The etiology is considered to be madda-e-sadeediyah (suppurative material), which comes toward the skin surface due to bukharat (vapors) of the body and is not resolved in the skin due to its viscosity. In other words, the yellow pus (madda-e-sadeediyah) originates due to the bukharat-e-badan (vapors) and later gets shifted toward skin and clog the pores.[10],[11],[12] The Unani scholars have pointed multifactorial etiology for the development of acne. Impurity in blood, hot and spicy food, indigestion, pregnancy, and menstruation are some of the causes. According to Hippocrates, variation in heat and moisture and climatic changes cause the imbalance of humors. Balance is restored using opposite treatment of heat and moisture in the diet and in hygiene.[13] The nature of eruption depends on the type of humor involved. When the eruption is limited to face and around the nose, white colored and without itching is called as basoore labaniya. The humor involved is balgham (phlegm).
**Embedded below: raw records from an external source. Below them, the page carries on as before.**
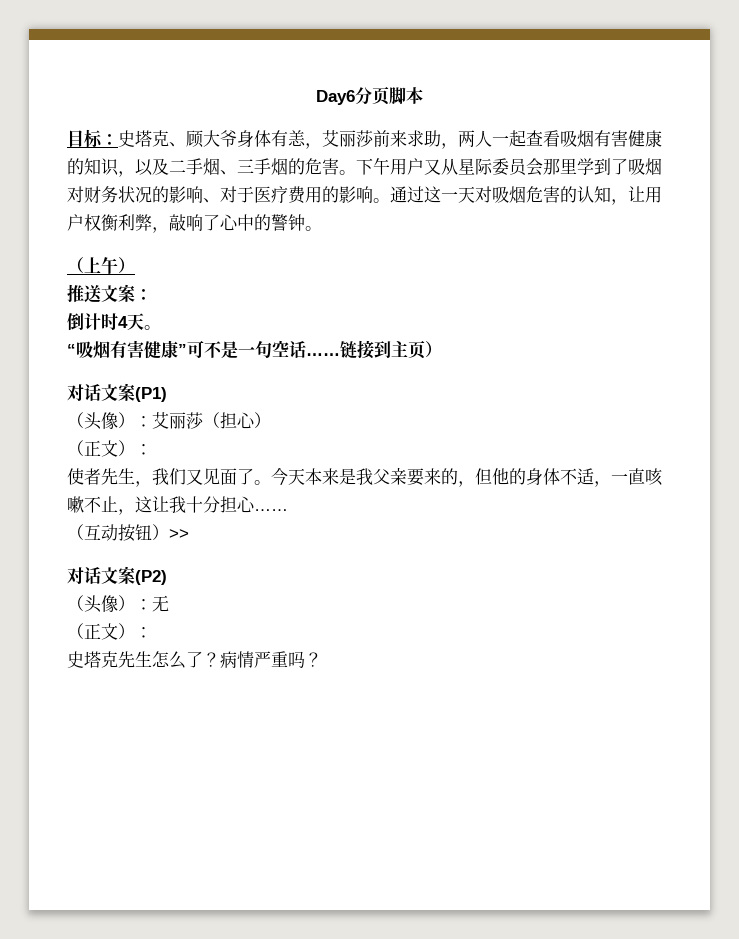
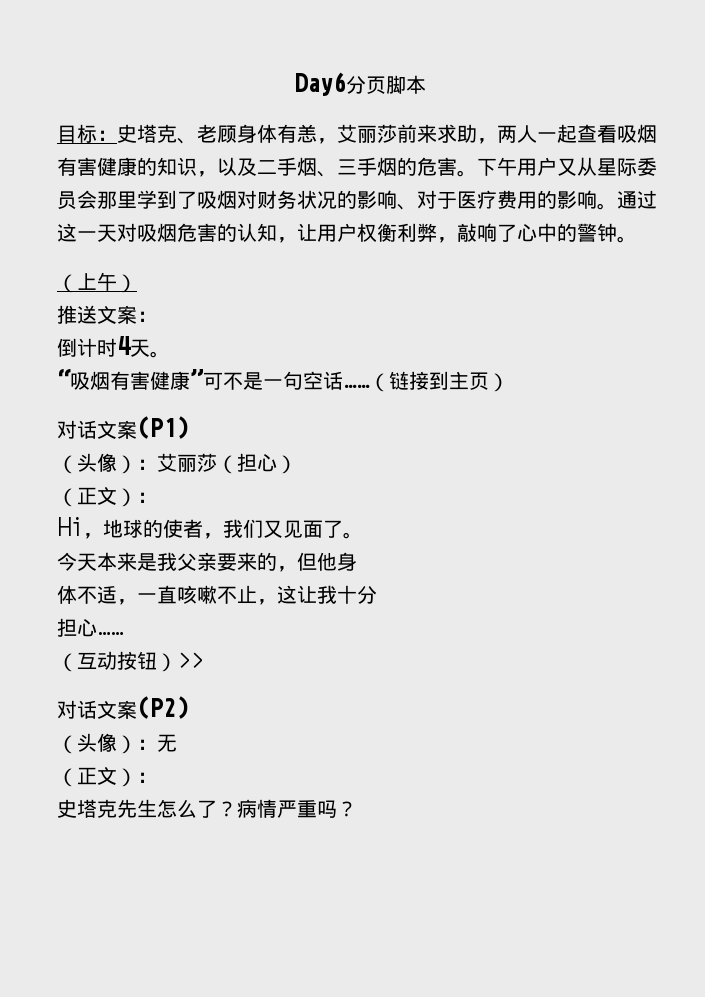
- 目标：史塔克、顾大爷身体有恙，艾丽莎前来求助，两人一起查看吸烟有害健康的知识，以及二手烟、三手烟的危害。
+ 目标：史塔克、老顾身体有恙，艾丽莎前来求助，两人一起查看吸烟有害健康的知识，以及二手烟、三手烟的危害。
- 链接到主页）
+ （链接到主页）
- 使者先生，我们又见面了。今天本来是我父亲要来的，但他的身体不适，一直咳嗽不止，这让我十分担心……
+ Hi，地球的使者，我们又见面了。
+ 今天本来是我父亲要来的，但他身
+ 体不适，一直咳嗽不止，这让我十分
+ 担心……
When the phlegm is viscid and thick, pus is formed.[11],[13] According to Tabri (AD 985), in his book of 10th cent AD “Firdausul Hikmat,” the lesion kooks red and swollen after it get ripped, “sadeed” (pus) and “keel” come out.[12] As per Azam Khan and Ibne Sina, on squeezing these lesion, a cheesy material like “Ghee” comes out from it.[9],[11] According to Kabeerudin, if pustules does not stop recurring or if the quantity of the “sadeed” (pus) is high, then after healing, they leave permanent scar. If “ghudade duhaniya” gets destroyed, hair does not grow there again.[11]
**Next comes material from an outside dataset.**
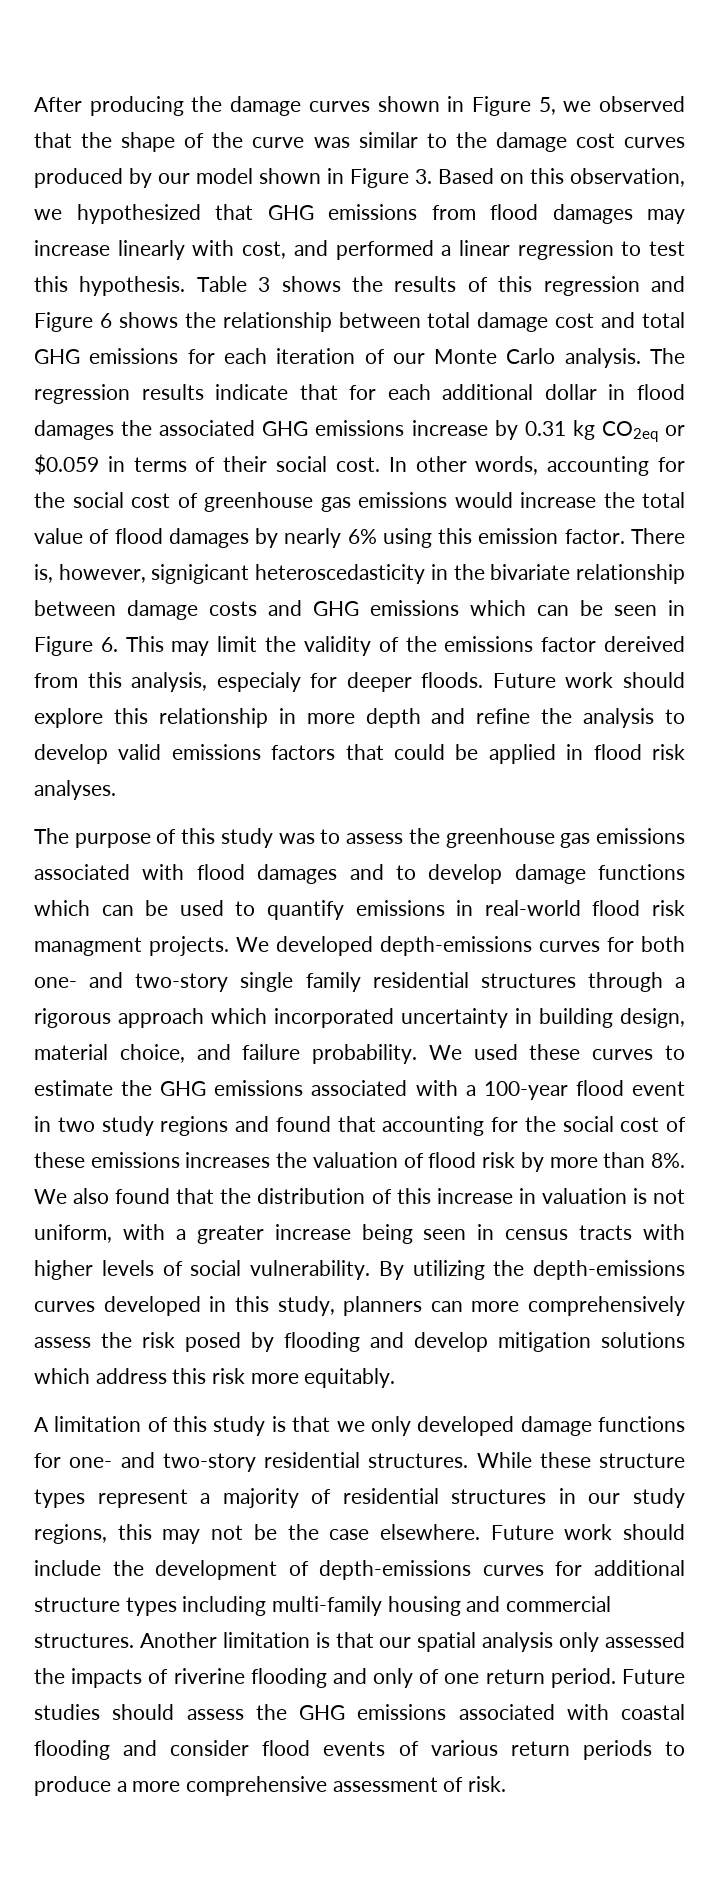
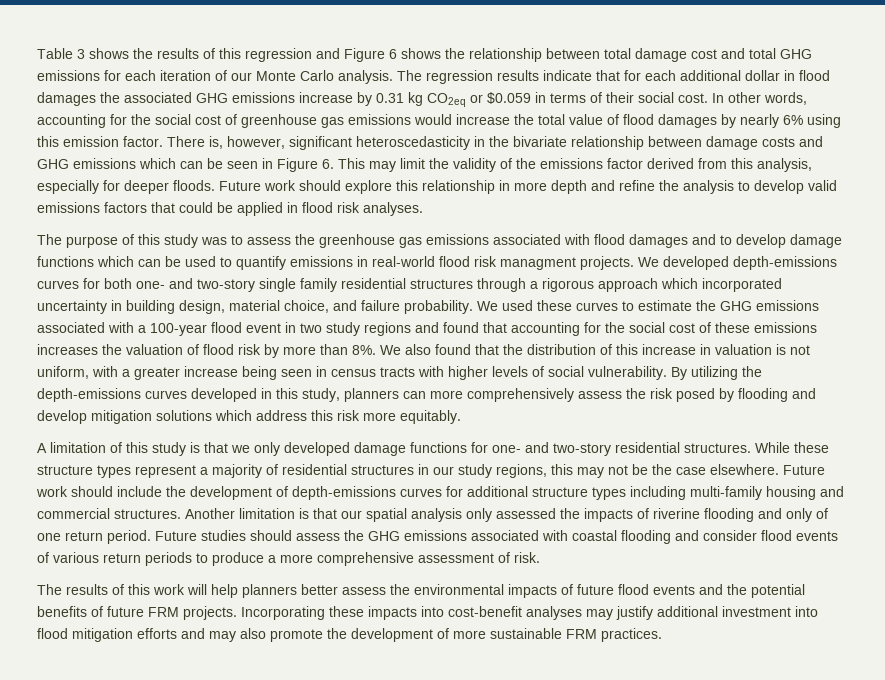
- After producing the damage curves shown in Figure 5, we observed that the shape of the curve was similar to the damage cost curves produced by our model shown in Figure 3. Based on this observation, we hypothesized that GHG emissions from flood damages may increase linearly with cost, and performed a linear regression to test this hypothesis.
- There is, however, signigicant heteroscedasticity in the bivariate relationship between damage costs and GHG emissions which can be seen in Figure 6. This may limit the validity of the emissions factor dereived from this analysis, especialy for deeper floods.
+ There is, however, significant heteroscedasticity in the bivariate relationship between damage costs and GHG emissions which can be seen in Figure 6. This may limit the validity of the emissions factor derived from this analysis, especially for deeper floods.
+ The results of this work will help planners better assess the environmental impacts of future flood events and the potential benefits of future FRM projects. Incorporating these impacts into cost-benefit analyses may justify additional investment into flood mitigation efforts and may also promote the development of more sustainable FRM practices.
Similarly, a severe variety of acnes are also mentioned in Unani literature followed by therapies for prevention and treatment. The line of treatment of acne is based upon the root cause of the disease as per the dominated humors. “Istafragh” (Evacuation) and “Tanqiyah-e-badan” (detoxification) by systemic drugs such as joshanda aftimoon or habbe ayarijMusaffiyate khoon” (blood purifiers) are also advised. Indigestion, constipation, and menstrual irregularity are treated. Topical formulation to prevent excessive oiliness and to provide cleansing, soothing, alleviating inflammation and swelling, healing pustules and wounds, and lightening scars have been mentioned.[9],[11],[12] Hence, traditional drugs from AYUSH side can be utilized in place of allopathic drugs to prevent and control acne reoccurrence.


  Topical Unani Drugs Top


Unani physicians have been treating acne vulgaris for centuries. Unani system of medicine provides a treatment approach based on the use of oral blood purifiers and alteration of abnormality of a specific humor along with usage of topical Unani drugs which are anti-inflammatory, analgesics, wound healer and with detergent property altogether best tolerated by adolescents and adults. Several topical drugs are mentioned in the treatment of acne in Unani classical text. Some of which are mentioned in [Table 1].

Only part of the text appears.